_Records for this task_.
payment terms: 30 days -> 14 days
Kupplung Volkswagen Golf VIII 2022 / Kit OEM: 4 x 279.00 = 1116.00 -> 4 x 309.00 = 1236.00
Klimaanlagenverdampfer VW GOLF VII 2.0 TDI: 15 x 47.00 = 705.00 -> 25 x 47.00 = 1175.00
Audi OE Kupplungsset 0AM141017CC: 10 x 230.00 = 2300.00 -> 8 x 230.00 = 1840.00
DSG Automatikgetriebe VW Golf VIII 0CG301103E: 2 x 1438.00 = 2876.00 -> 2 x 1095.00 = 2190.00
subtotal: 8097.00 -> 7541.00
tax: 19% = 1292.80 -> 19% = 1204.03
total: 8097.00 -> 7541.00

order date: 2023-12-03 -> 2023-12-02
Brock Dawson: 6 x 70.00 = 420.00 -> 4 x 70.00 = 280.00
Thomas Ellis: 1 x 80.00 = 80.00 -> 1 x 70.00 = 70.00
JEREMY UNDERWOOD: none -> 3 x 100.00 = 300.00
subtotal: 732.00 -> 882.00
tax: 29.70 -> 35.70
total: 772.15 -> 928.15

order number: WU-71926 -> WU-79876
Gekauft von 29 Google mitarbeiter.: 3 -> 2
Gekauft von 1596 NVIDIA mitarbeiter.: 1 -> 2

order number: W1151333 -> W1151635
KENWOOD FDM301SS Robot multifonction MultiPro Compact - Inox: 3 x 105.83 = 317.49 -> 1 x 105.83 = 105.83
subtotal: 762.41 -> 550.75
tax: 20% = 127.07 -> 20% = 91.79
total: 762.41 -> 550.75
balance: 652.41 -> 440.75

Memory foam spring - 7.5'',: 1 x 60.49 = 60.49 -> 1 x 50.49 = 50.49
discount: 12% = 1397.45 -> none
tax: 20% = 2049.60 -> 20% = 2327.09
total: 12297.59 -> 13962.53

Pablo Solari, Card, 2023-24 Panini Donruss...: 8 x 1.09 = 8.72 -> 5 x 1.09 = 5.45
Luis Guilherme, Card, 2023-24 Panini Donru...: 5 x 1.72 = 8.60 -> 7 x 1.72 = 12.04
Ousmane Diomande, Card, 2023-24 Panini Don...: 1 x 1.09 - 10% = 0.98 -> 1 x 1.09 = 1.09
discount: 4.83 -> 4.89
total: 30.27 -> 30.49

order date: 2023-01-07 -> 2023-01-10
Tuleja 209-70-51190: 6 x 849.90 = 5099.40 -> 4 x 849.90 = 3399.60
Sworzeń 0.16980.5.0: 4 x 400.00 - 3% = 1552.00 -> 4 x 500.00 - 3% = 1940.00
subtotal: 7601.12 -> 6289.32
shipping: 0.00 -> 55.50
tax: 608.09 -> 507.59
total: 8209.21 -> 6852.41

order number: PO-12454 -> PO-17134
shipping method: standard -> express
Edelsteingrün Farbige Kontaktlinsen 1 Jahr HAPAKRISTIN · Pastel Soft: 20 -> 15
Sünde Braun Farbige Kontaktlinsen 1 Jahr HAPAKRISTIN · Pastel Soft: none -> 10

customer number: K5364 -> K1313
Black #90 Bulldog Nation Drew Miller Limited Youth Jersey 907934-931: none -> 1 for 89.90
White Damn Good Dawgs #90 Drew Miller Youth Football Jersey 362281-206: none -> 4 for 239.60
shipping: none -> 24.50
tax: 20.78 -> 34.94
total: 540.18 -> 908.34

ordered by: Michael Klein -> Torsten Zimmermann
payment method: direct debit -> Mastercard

_Brief_. From the first line to the last, retype the records exactly as they stand above.

_Response to the task_.
payment terms: 30 days -> 14 days
Kupplung Volkswagen Golf VIII 2022 / Kit OEM: 4 x 279.00 = 1116.00 -> 4 x 309.00 = 1236.00
Klimaanlagenverdampfer VW GOLF VII 2.0 TDI: 15 x 47.00 = 705.00 -> 25 x 47.00 = 1175.00
Audi OE Kupplungsset 0AM141017CC: 10 x 230.00 = 2300.00 -> 8 x 230.00 = 1840.00
DSG Automatikgetriebe VW Golf VIII 0CG301103E: 2 x 1438.00 = 2876.00 -> 2 x 1095.00 = 2190.00
subtotal: 8097.00 -> 7541.00
tax: 19% = 1292.80 -> 19% = 1204.03
total: 8097.00 -> 7541.00

order date: 2023-12-03 -> 2023-12-02
Brock Dawson: 6 x 70.00 = 420.00 -> 4 x 70.00 = 280.00
Thomas Ellis: 1 x 80.00 = 80.00 -> 1 x 70.00 = 70.00
JEREMY UNDERWOOD: none -> 3 x 100.00 = 300.00
subtotal: 732.00 -> 882.00
tax: 29.70 -> 35.70
total: 772.15 -> 928.15

order number: WU-71926 -> WU-79876
Gekauft von 29 Google mitarbeiter.: 3 -> 2
Gekauft von 1596 NVIDIA mitarbeiter.: 1 -> 2

order number: W1151333 -> W1151635
KENWOOD FDM301SS Robot multifonction MultiPro Compact - Inox: 3 x 105.83 = 317.49 -> 1 x 105.83 = 105.83
subtotal: 762.41 -> 550.75
tax: 20% = 127.07 -> 20% = 91.79
total: 762.41 -> 550.75
balance: 652.41 -> 440.75

Memory foam spring - 7.5'',: 1 x 60.49 = 60.49 -> 1 x 50.49 = 50.49
discount: 12% = 1397.45 -> none
tax: 20% = 2049.60 -> 20% = 2327.09
total: 12297.59 -> 13962.53

Pablo Solari, Card, 2023-24 Panini Donruss...: 8 x 1.09 = 8.72 -> 5 x 1.09 = 5.45
Luis Guilherme, Card, 2023-24 Panini Donru...: 5 x 1.72 = 8.60 -> 7 x 1.72 = 12.04
Ousmane Diomande, Card, 2023-24 Panini Don...: 1 x 1.09 - 10% = 0.98 -> 1 x 1.09 = 1.09
discount: 4.83 -> 4.89
total: 30.27 -> 30.49

order date: 2023-01-07 -> 2023-01-10
Tuleja 209-70-51190: 6 x 849.90 = 5099.40 -> 4 x 849.90 = 3399.60
Sworzeń 0.16980.5.0: 4 x 400.00 - 3% = 1552.00 -> 4 x 500.00 - 3% = 1940.00
subtotal: 7601.12 -> 6289.32
shipping: 0.00 -> 55.50
tax: 608.09 -> 507.59
total: 8209.21 -> 6852.41

order number: PO-12454 -> PO-17134
shipping method: standard -> express
Edelsteingrün Farbige Kontaktlinsen 1 Jahr HAPAKRISTIN · Pastel Soft: 20 -> 15
Sünde Braun Farbige Kontaktlinsen 1 Jahr HAPAKRISTIN · Pastel Soft: none -> 10

customer number: K5364 -> K1313
Black #90 Bulldog Nation Drew Miller Limited Youth Jersey 907934-931: none -> 1 for 89.90
White Damn Good Dawgs #90 Drew Miller Youth Football Jersey 362281-206: none -> 4 for 239.60
shipping: none -> 24.50
tax: 20.78 -> 34.94
total: 540.18 -> 908.34

ordered by: Michael Klein -> Torsten Zimmermann
payment method: direct debit -> Mastercard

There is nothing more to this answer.